The Nordics (held up often as a "good" model of socialism) is a welfare state.
They increase taxes on the rich, and redistribute the money to the poor to
narrow societal inequality. They do _not_ mess around with the basic laws of
supply and demand, or nationalize production mechanisms.

A socialist government sets price caps for certain goods, and nationalizes
companies who refuse to produce for less than their costs, i.e. nationalizing
production mechanisms. Also they messed around with currency exchange rates.

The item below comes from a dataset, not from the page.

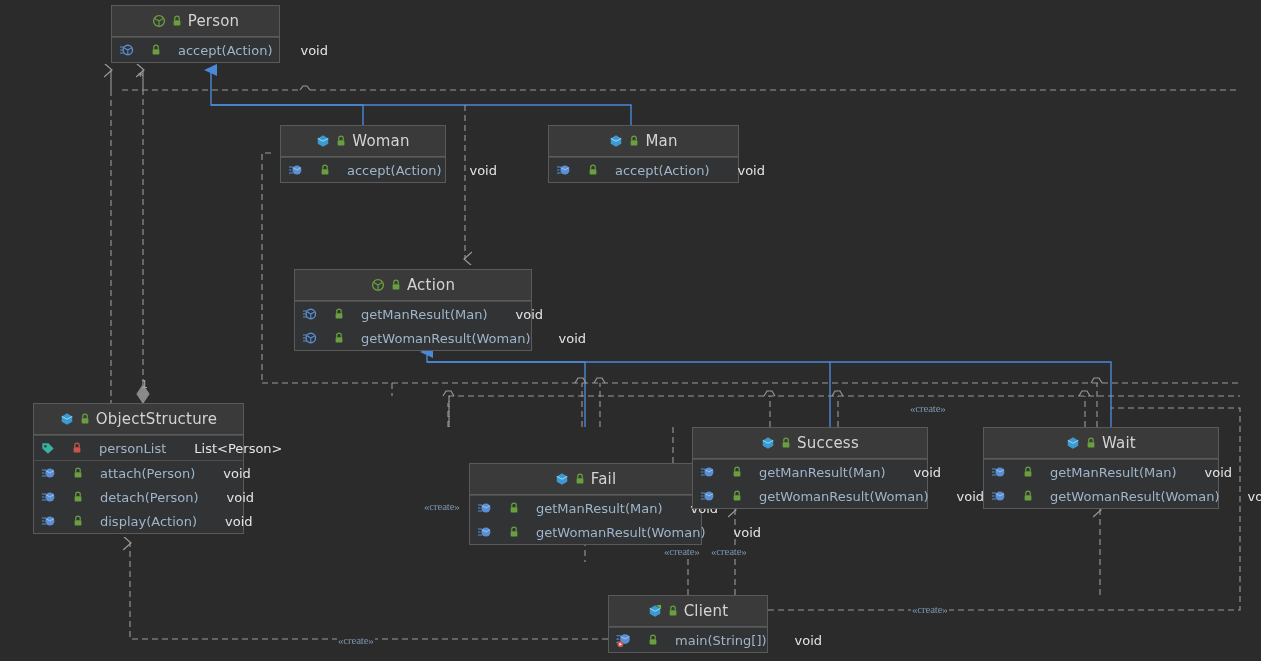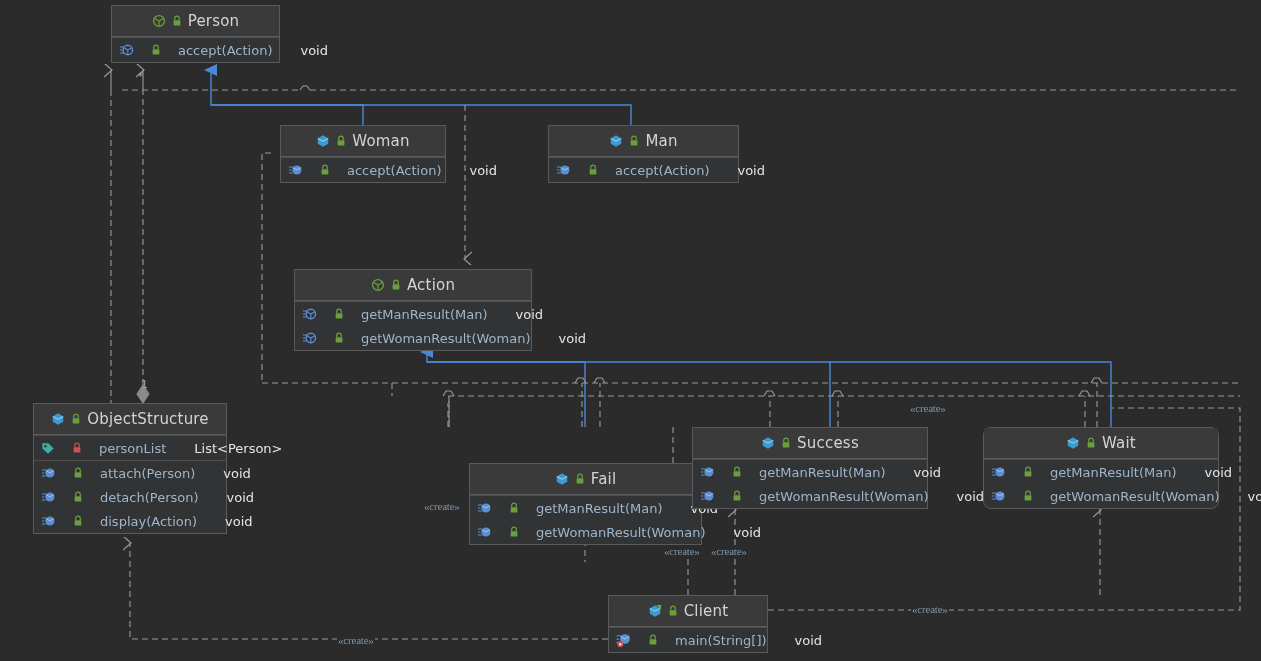"ObjectStructure" div.uml-class { width: 194px -> 211px }
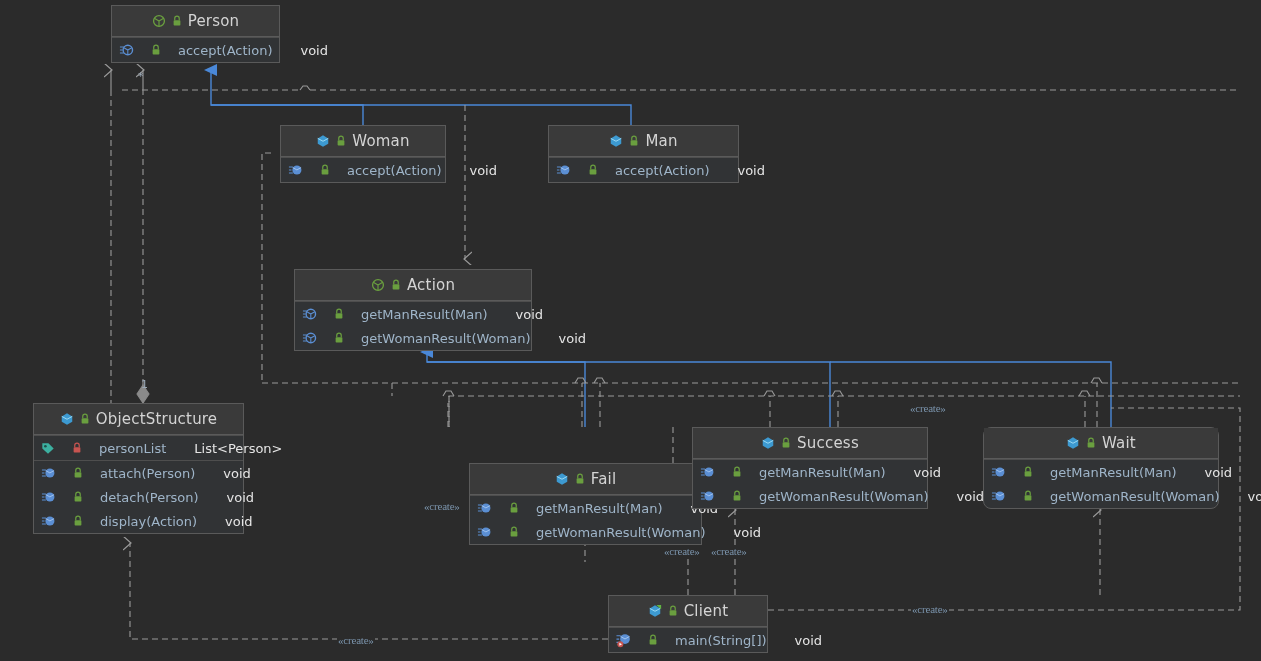"Wait" div.uml-class { border-radius: 8px -> none }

Econ 101 will tell you that if you set artificially low price controls on
goods, you will run into shortages, as there is no incentive to produce. And
if you nationalize factories and replace talented employees with party hacks
who toe the line, production will drop further, exacerbating the problem.

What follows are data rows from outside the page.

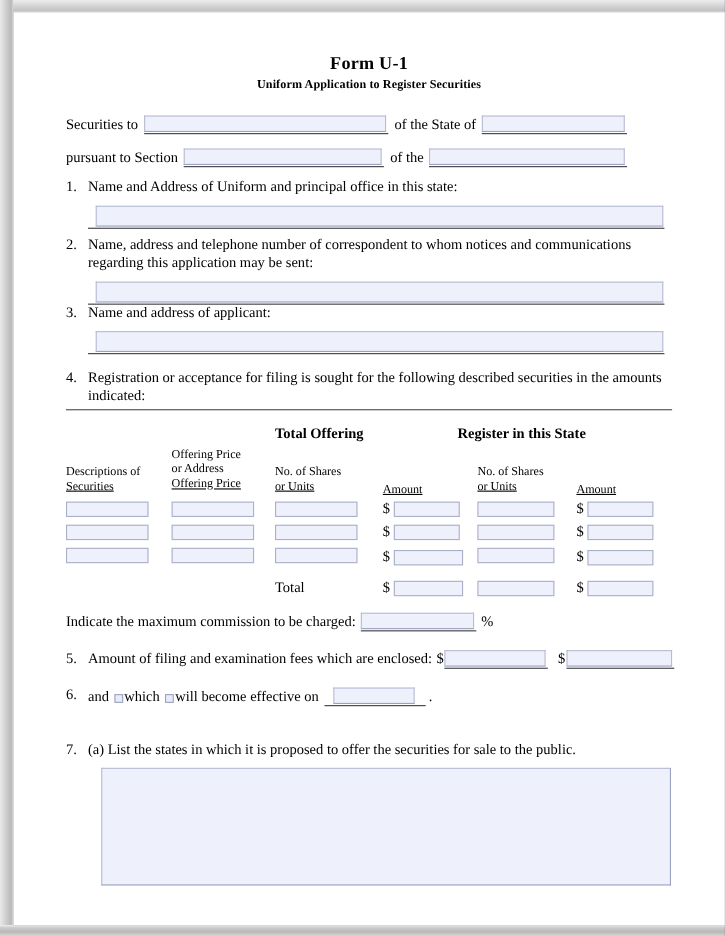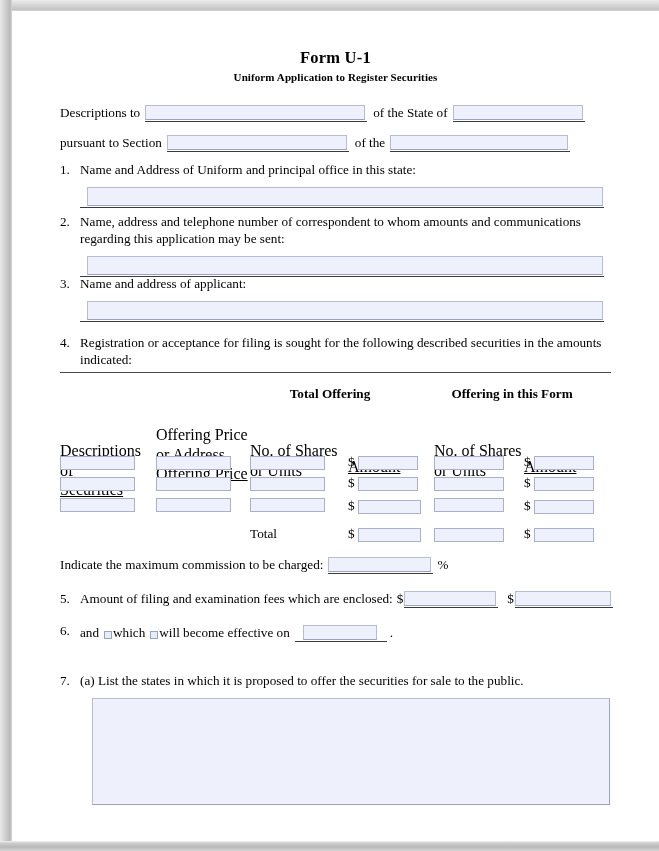"Descriptions to" span.lbl { text: Descriptions -> Securities }
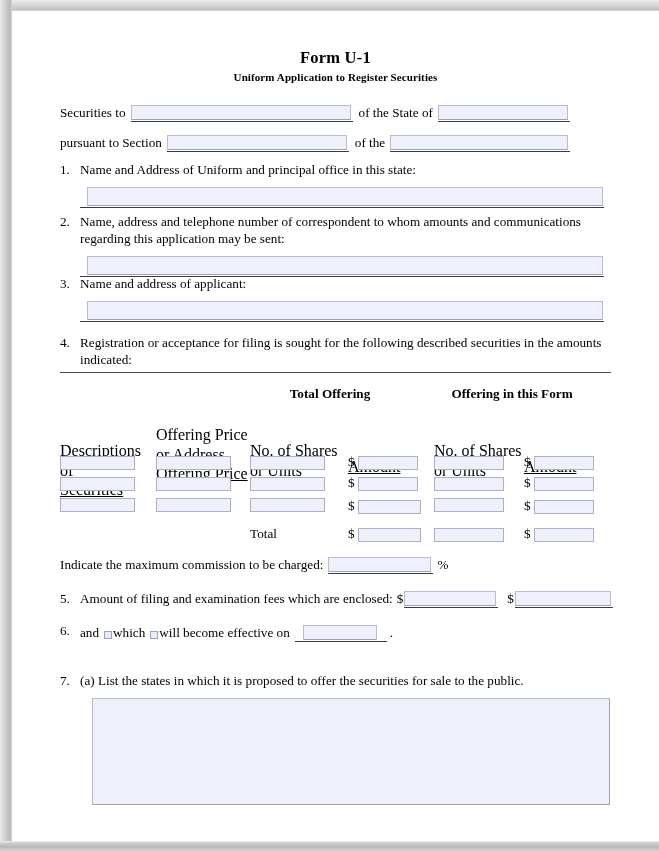"Name, address and telephone number" div { text: amounts -> notices }
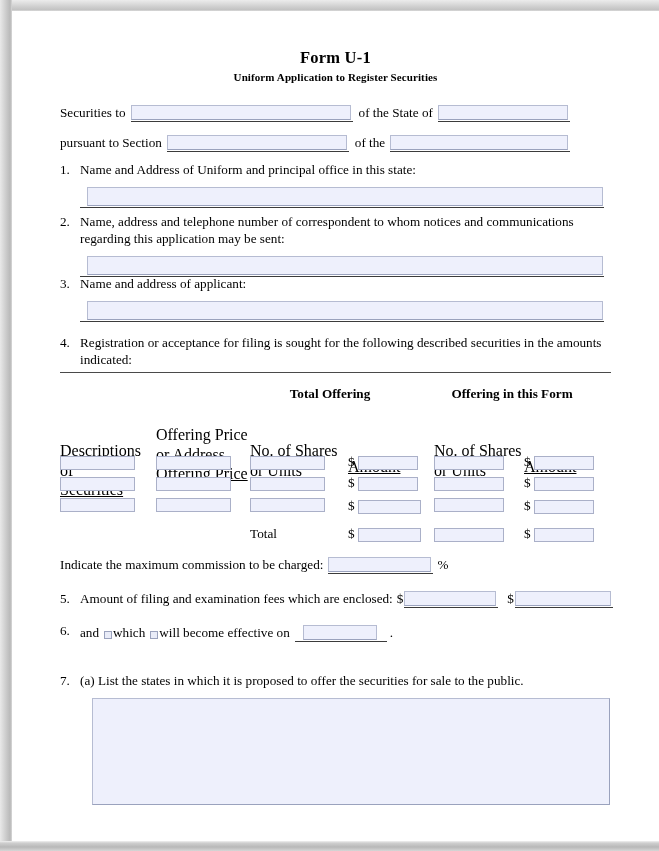"Total Offering" .grp-head { text-align: center -> none }
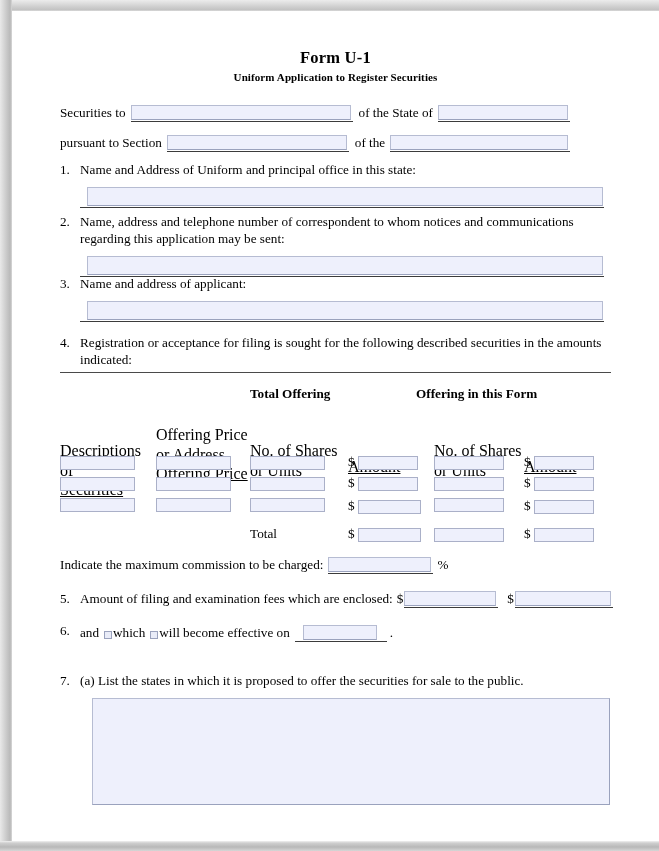"Offering in this Form" div.grp-head { text: Offering in this Form -> Register in this State }
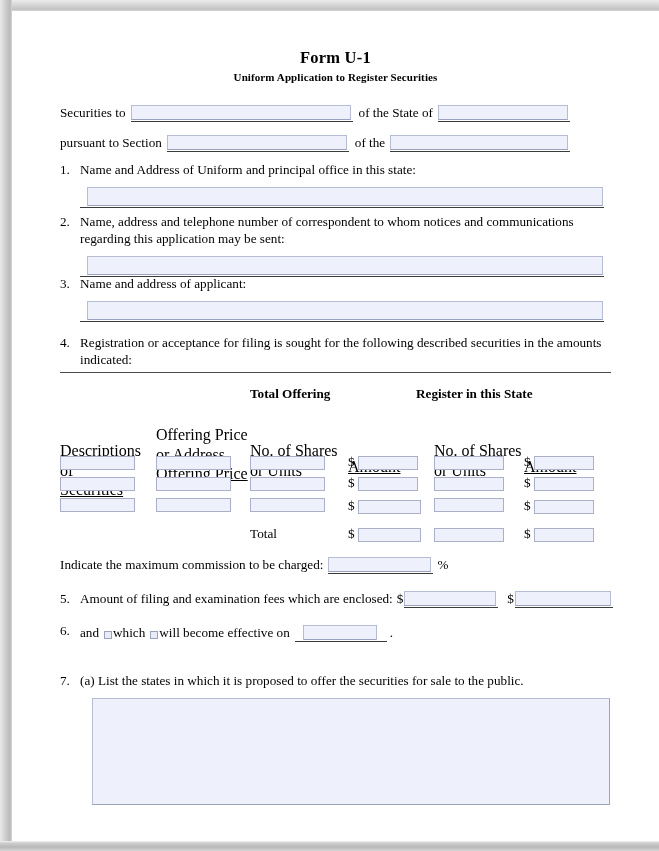"Offering Price" .colhdr { font-size: 16px -> 11px; margin-top: 18px -> none }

Venezuela was able to avoid this for a while by importing goods with oil
money, but even when oil prices were high, they had shortages of goods.
[https://foreignpolicy.com/2015/06/10/venezuelas-last-hope-
le...](https://foreignpolicy.com/2015/06/10/venezuelas-last-hope-leopoldo-
lopez-maduro/) (search for "during the Chavez years")

Now they can't afford to import food or raw materials anymore, because they
have no hard currency reserves, and 100 bolivars (the largest denomination
bill they have) is worth roughly ten cents, and the government won't change
them into dollars at any rate unless you're connected.

To their surprise, you can't just decide to product food and start up
factories after a multiyear hiatus. You can't spin up crops, and agricultural
and industrial institutional knowledge has been lost, or has fled the country.

------
gozur88
This is the typical "disease" of South and Central American democracy. Voters
want to have a Northern European welfare state. And who could blame them? But
they don't have the economy they need for a Northern European welfare state.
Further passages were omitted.